┏━━

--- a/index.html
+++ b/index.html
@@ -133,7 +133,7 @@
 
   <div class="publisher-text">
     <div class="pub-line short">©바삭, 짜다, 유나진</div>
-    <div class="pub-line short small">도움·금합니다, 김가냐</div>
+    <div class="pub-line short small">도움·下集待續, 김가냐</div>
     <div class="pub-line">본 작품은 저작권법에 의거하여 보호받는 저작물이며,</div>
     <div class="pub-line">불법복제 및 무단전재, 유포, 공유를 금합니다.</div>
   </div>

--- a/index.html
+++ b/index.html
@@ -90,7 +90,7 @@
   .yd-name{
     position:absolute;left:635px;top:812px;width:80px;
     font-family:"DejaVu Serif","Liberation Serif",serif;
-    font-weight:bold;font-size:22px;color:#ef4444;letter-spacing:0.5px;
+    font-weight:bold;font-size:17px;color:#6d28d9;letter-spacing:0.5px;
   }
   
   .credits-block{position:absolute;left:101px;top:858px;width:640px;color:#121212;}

┗━━
┏━━

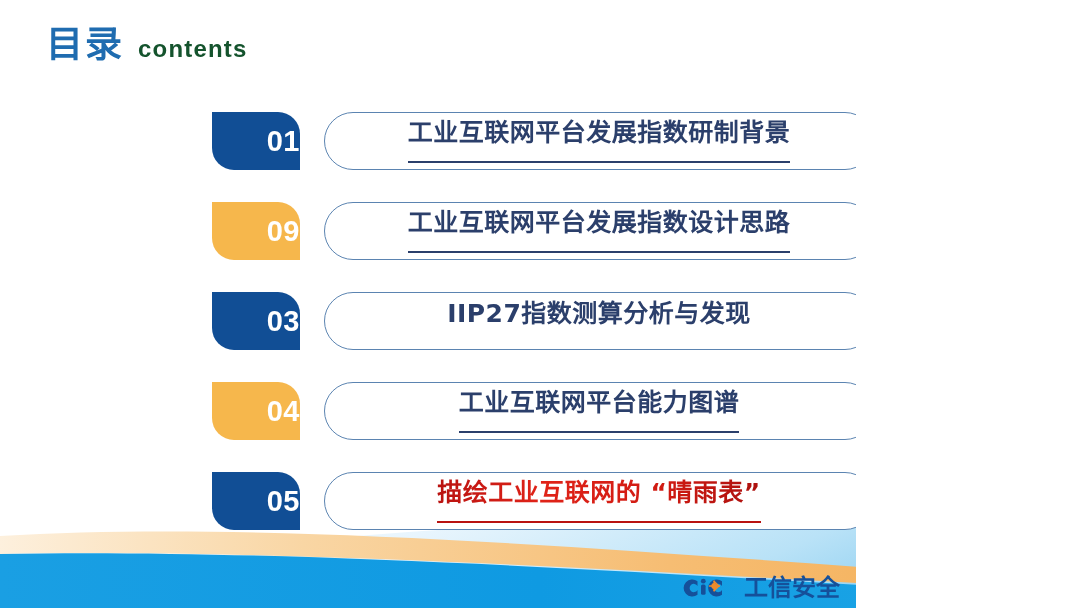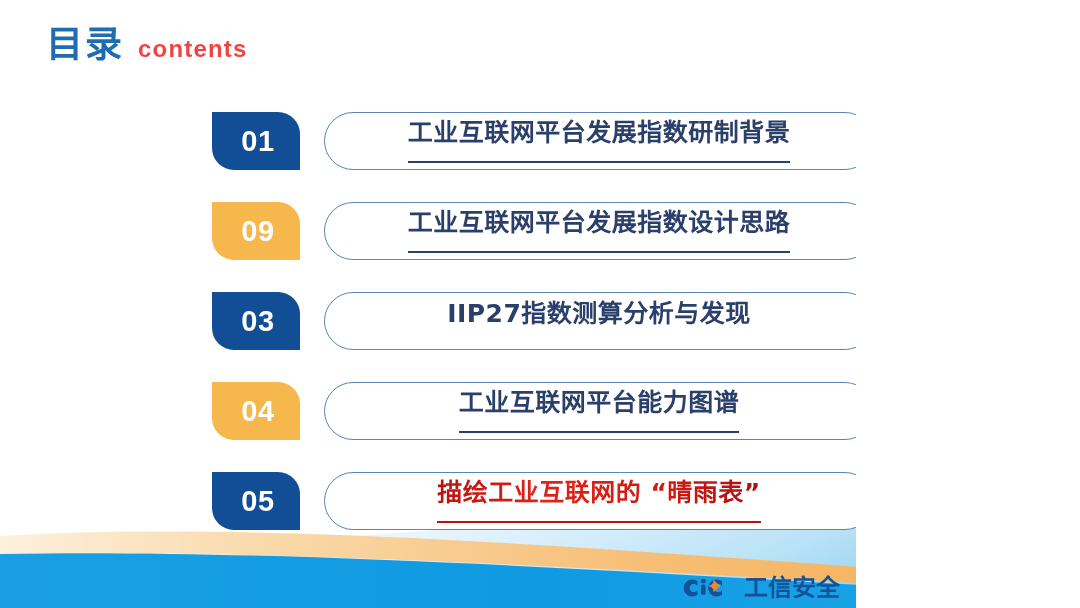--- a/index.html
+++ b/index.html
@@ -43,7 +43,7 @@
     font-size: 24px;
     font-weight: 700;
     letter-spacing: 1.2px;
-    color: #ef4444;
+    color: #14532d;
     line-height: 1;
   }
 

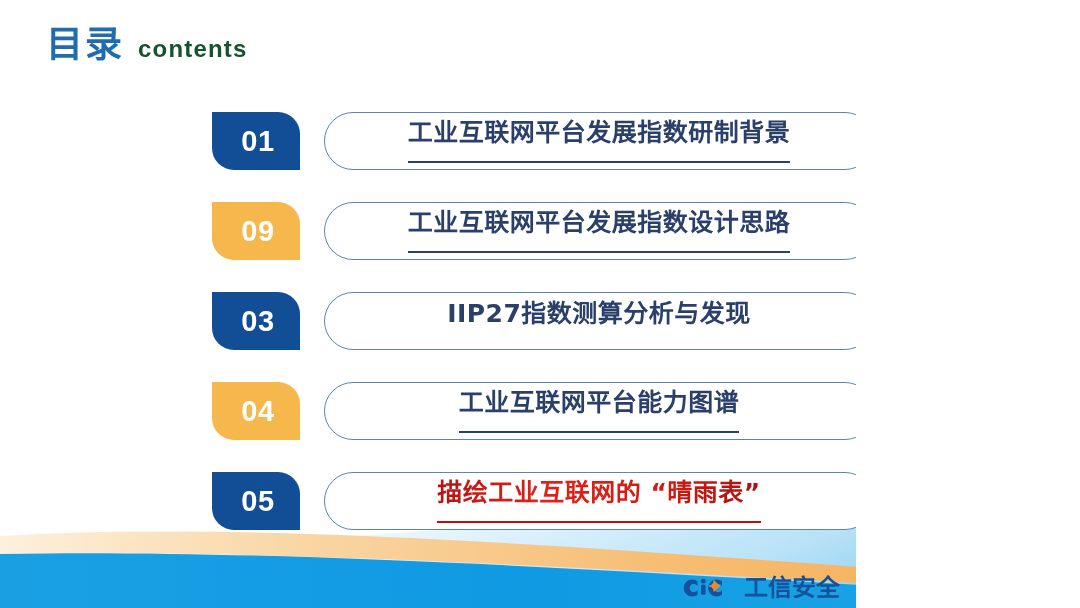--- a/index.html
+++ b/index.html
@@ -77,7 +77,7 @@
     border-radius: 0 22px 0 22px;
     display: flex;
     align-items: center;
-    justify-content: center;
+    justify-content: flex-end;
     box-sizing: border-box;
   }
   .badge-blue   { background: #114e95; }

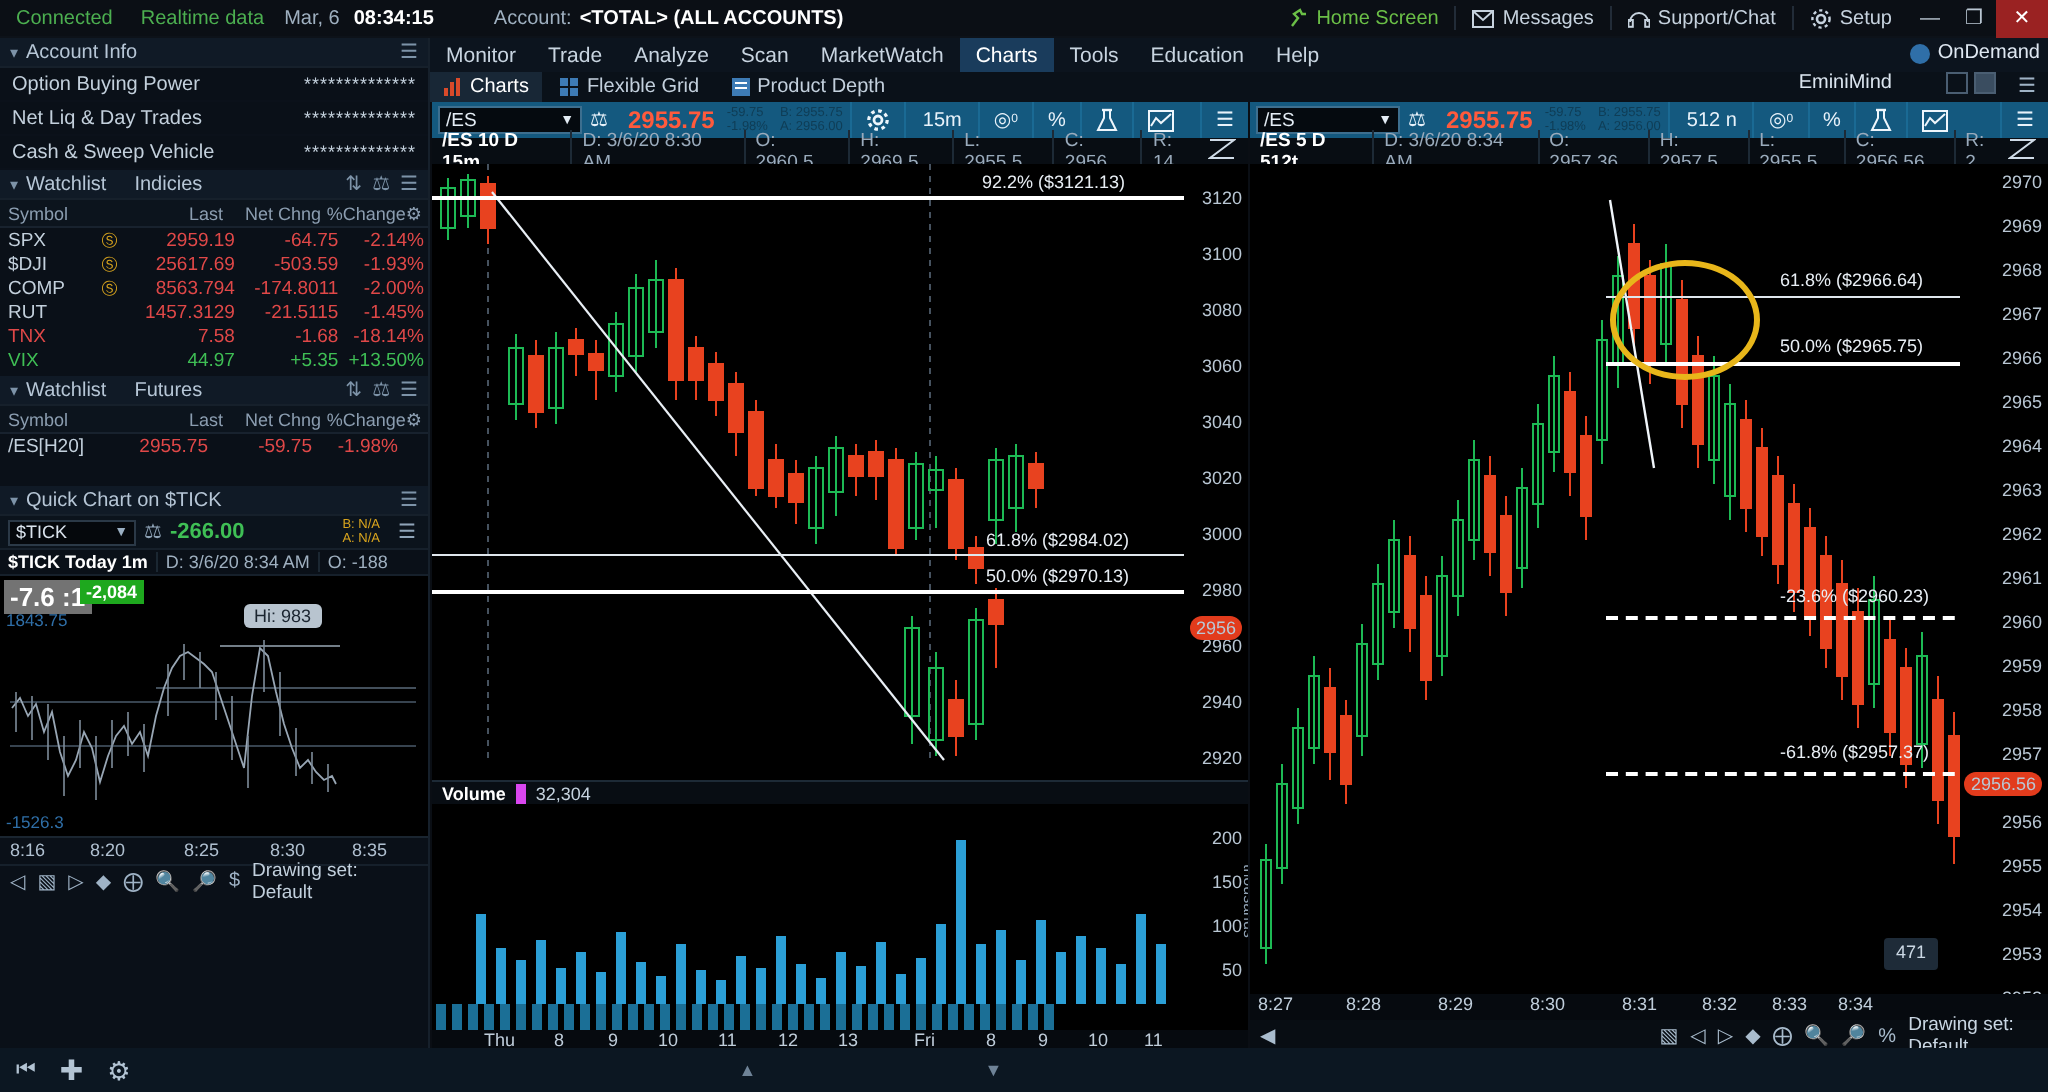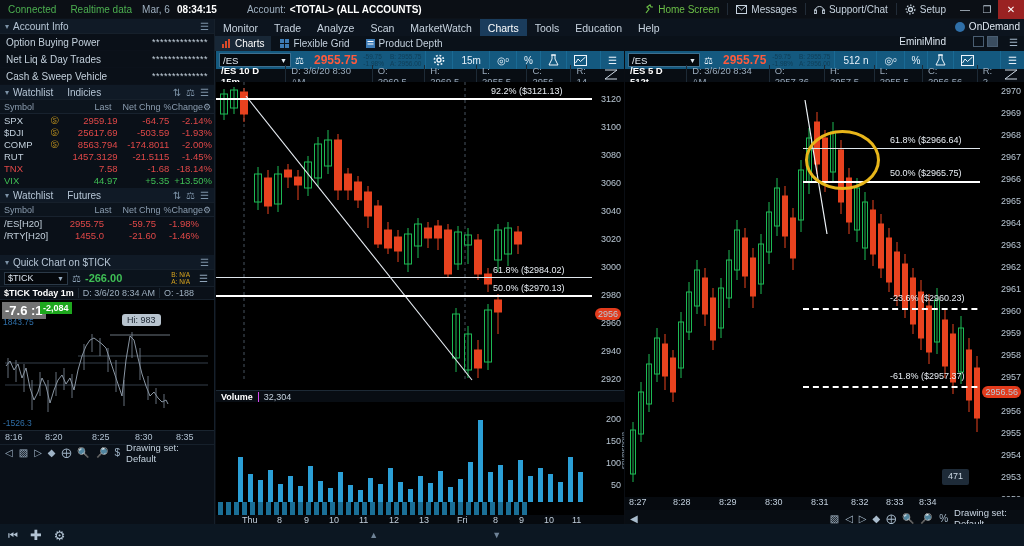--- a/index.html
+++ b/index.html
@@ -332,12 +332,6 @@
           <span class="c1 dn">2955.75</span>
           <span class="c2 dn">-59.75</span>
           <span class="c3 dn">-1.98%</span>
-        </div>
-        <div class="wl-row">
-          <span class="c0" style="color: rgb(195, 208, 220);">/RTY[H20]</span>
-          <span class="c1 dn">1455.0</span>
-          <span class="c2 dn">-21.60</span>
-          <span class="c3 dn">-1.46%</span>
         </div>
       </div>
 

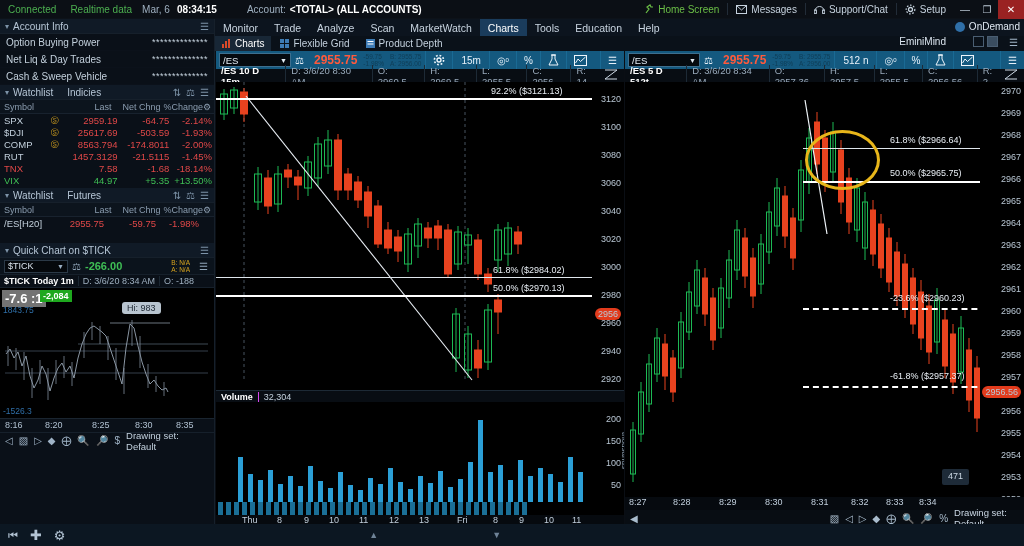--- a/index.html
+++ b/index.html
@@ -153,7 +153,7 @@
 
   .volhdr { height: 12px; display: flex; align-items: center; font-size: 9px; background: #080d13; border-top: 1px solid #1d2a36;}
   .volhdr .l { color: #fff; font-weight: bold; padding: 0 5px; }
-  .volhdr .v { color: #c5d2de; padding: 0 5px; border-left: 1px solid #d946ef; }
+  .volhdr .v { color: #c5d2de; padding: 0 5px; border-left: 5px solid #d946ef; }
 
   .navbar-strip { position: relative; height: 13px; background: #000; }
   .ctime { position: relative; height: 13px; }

┗━━
┏━━

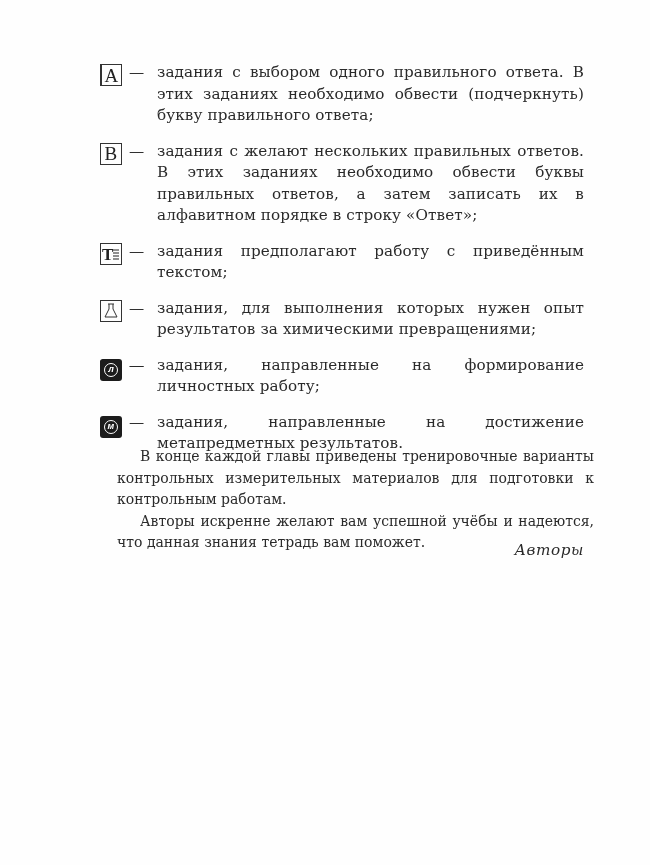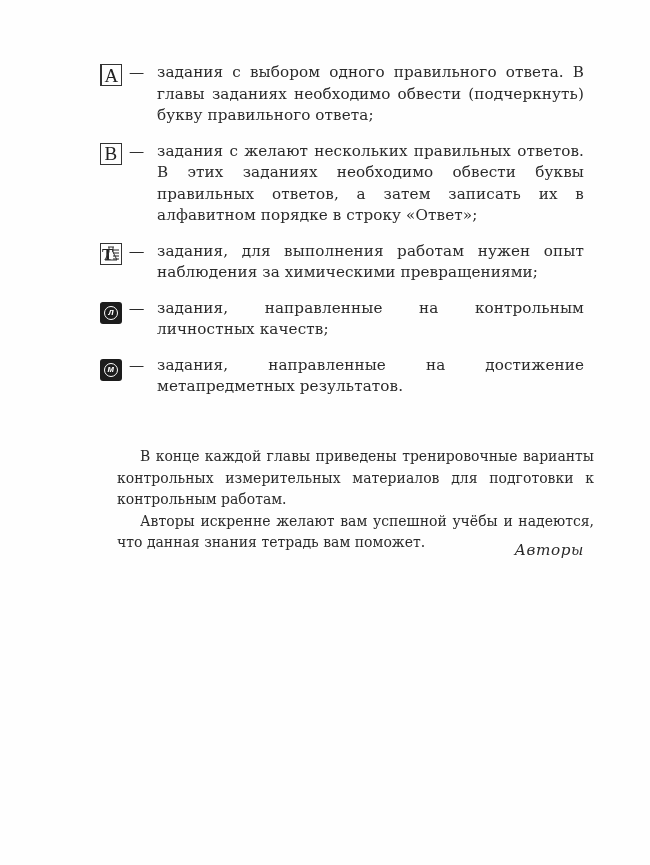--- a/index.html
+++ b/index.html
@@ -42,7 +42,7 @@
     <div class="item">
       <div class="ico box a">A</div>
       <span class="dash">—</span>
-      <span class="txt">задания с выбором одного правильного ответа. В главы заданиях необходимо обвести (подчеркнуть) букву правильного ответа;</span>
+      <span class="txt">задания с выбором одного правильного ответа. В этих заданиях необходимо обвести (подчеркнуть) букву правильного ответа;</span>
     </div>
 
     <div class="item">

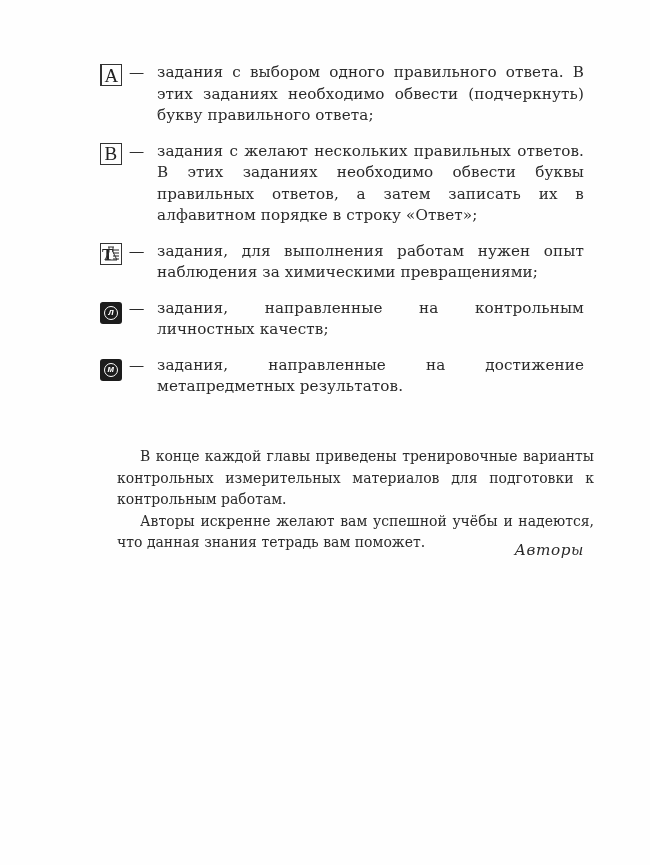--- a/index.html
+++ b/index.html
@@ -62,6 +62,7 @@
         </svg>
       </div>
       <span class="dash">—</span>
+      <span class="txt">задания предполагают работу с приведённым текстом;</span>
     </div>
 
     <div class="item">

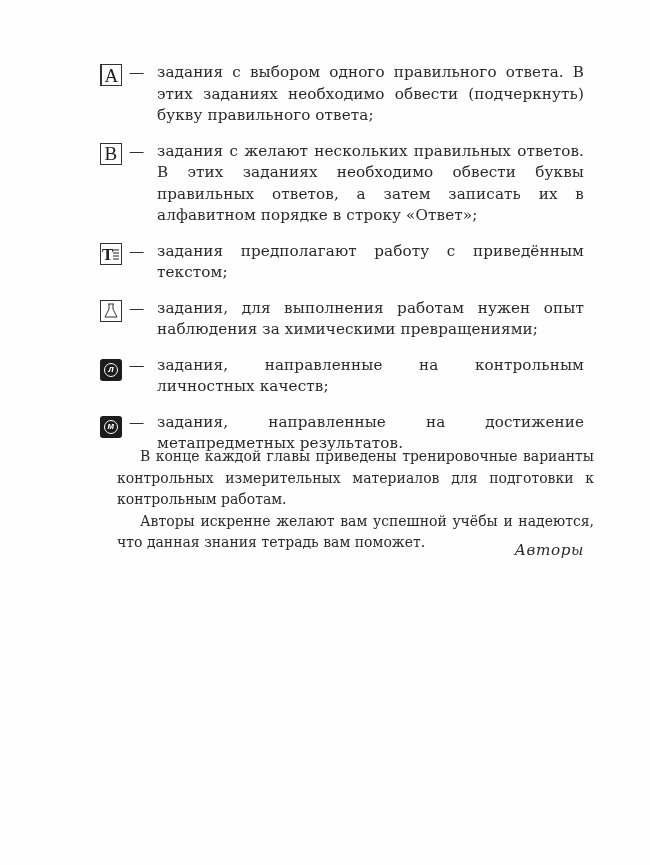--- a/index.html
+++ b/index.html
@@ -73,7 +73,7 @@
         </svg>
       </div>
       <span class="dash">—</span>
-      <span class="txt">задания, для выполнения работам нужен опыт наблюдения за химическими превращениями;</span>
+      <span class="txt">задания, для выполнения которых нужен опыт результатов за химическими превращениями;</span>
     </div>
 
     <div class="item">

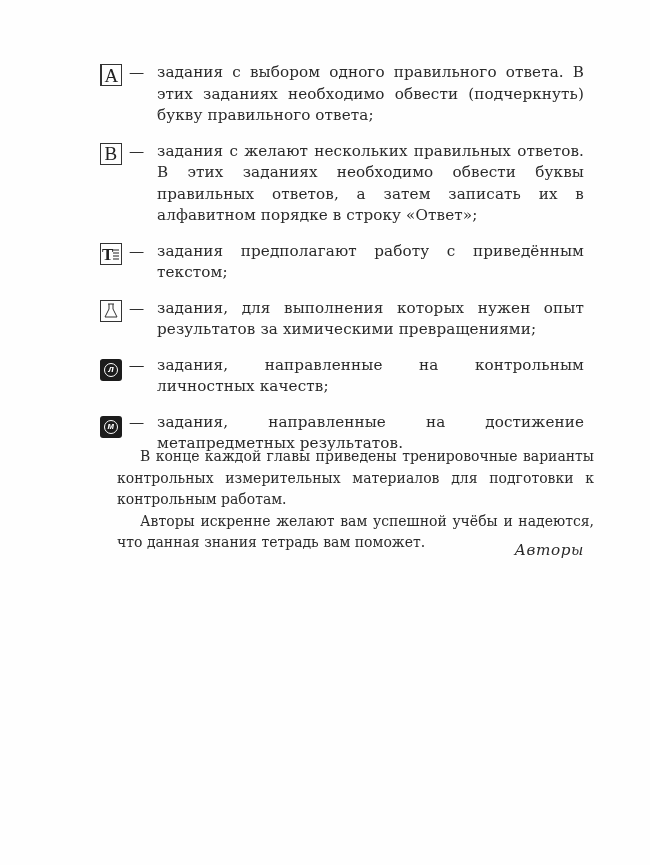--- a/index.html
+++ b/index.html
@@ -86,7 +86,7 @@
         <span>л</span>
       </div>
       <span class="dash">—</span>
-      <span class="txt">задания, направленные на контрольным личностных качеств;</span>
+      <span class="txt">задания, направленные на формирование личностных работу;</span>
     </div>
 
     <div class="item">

┗━━

Exercise details:
Copy out every line of the material above that contains the string "justify".

Problem solution:
-    justify-content: center;
+    justify-content: flex-end;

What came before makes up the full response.